What the task requires: Starting at the line below holding "Miraclesuit® Sexy Sheer" and stopping at the line holding "Chablis Wine and", print every line exactly, both ends included, and leave the rest out.

===== Data records

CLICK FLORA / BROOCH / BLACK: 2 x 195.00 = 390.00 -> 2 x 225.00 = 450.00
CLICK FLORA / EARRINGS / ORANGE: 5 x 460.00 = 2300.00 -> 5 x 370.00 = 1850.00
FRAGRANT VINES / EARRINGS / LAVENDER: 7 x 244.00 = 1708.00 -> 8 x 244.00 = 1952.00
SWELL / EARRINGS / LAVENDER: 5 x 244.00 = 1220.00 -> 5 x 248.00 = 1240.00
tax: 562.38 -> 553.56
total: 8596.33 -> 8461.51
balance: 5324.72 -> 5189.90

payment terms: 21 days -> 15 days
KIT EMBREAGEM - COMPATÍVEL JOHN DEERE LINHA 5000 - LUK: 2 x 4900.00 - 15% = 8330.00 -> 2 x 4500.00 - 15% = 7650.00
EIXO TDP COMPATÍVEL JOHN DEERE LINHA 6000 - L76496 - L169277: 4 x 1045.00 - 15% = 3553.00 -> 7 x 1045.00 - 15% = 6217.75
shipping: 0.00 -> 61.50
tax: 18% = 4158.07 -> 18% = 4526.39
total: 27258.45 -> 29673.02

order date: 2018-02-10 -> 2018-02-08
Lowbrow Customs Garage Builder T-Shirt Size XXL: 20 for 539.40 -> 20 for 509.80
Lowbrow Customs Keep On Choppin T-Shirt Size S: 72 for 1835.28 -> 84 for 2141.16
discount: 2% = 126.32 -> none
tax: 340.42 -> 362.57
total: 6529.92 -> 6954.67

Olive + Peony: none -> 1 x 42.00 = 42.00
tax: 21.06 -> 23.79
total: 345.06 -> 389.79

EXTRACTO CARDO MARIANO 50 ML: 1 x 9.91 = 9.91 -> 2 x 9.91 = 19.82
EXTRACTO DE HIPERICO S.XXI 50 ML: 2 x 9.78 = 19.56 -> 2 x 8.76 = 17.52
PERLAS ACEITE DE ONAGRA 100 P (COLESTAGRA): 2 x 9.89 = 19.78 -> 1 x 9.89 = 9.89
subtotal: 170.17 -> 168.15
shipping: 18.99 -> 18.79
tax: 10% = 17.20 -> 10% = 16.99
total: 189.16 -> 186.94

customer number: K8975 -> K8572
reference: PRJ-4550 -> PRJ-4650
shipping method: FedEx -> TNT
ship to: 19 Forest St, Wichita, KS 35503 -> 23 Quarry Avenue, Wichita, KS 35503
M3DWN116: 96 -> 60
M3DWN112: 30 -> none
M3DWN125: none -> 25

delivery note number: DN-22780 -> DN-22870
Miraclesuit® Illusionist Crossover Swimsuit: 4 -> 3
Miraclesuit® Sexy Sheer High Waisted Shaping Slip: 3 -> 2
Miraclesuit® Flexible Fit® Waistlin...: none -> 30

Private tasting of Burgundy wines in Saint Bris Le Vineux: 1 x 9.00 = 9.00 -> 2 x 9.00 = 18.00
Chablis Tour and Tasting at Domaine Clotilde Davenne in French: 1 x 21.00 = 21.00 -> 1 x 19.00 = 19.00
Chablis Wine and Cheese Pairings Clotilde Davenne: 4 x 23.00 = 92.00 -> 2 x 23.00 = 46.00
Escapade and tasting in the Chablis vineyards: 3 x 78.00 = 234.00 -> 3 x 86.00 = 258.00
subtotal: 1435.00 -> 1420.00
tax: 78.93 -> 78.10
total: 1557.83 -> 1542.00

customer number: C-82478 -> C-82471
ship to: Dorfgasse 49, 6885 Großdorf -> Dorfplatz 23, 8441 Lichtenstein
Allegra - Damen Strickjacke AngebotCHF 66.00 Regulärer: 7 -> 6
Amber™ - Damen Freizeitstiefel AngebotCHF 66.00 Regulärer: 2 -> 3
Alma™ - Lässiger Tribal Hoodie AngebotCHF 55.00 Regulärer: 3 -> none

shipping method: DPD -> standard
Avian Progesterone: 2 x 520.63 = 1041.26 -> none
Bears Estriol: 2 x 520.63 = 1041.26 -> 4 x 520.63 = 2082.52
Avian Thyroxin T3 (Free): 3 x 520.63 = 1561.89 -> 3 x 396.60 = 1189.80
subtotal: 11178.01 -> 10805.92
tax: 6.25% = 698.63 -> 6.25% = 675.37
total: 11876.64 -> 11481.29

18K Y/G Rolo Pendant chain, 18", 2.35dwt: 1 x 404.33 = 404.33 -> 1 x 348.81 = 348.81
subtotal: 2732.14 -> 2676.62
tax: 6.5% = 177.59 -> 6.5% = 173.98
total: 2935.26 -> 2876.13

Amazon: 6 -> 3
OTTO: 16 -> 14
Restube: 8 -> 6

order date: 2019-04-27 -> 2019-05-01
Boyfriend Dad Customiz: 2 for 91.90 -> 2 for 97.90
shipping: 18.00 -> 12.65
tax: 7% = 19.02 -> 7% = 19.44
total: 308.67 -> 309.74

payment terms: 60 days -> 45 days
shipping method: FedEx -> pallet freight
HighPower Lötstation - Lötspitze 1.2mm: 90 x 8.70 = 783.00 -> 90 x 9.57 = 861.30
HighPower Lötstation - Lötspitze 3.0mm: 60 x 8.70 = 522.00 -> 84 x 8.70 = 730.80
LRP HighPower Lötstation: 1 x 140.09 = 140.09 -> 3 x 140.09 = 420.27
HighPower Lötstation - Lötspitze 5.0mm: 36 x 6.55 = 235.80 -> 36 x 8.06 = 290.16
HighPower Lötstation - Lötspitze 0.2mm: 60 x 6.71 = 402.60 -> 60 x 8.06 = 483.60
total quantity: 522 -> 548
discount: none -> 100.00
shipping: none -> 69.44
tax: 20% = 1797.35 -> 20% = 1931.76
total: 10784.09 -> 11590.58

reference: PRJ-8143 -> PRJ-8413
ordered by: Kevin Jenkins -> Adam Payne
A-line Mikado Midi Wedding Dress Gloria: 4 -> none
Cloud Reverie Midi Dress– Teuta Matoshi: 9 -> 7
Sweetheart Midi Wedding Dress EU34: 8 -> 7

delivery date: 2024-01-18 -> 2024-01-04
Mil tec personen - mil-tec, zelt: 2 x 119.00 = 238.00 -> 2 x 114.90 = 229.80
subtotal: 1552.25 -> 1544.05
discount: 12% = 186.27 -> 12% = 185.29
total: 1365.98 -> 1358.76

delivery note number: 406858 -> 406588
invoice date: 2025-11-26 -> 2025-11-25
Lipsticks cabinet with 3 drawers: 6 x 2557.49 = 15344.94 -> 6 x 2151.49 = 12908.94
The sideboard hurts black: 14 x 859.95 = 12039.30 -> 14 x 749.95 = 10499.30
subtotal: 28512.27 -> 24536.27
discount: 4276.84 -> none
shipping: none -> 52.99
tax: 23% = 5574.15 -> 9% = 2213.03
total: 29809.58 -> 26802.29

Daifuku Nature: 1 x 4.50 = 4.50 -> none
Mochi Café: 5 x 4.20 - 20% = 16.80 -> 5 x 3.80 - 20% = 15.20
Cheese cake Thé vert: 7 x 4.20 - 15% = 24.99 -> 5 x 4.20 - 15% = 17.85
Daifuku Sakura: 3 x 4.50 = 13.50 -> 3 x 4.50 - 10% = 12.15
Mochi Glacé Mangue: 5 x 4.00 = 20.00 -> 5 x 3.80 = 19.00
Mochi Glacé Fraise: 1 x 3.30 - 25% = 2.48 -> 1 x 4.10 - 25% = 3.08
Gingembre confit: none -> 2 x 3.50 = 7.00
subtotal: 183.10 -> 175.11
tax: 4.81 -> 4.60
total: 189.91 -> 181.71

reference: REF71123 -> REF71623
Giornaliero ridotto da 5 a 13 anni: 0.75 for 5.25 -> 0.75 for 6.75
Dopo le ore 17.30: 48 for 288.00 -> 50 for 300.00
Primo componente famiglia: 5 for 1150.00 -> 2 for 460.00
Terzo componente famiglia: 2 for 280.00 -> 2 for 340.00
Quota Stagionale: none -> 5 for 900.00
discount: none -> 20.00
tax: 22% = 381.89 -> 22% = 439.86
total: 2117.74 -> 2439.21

==========

Output for this task:
Miraclesuit® Sexy Sheer High Waisted Shaping Slip: 3 -> 2
Miraclesuit® Flexible Fit® Waistlin...: none -> 30

Private tasting of Burgundy wines in Saint Bris Le Vineux: 1 x 9.00 = 9.00 -> 2 x 9.00 = 18.00
Chablis Tour and Tasting at Domaine Clotilde Davenne in French: 1 x 21.00 = 21.00 -> 1 x 19.00 = 19.00
Chablis Wine and Cheese Pairings Clotilde Davenne: 4 x 23.00 = 92.00 -> 2 x 23.00 = 46.00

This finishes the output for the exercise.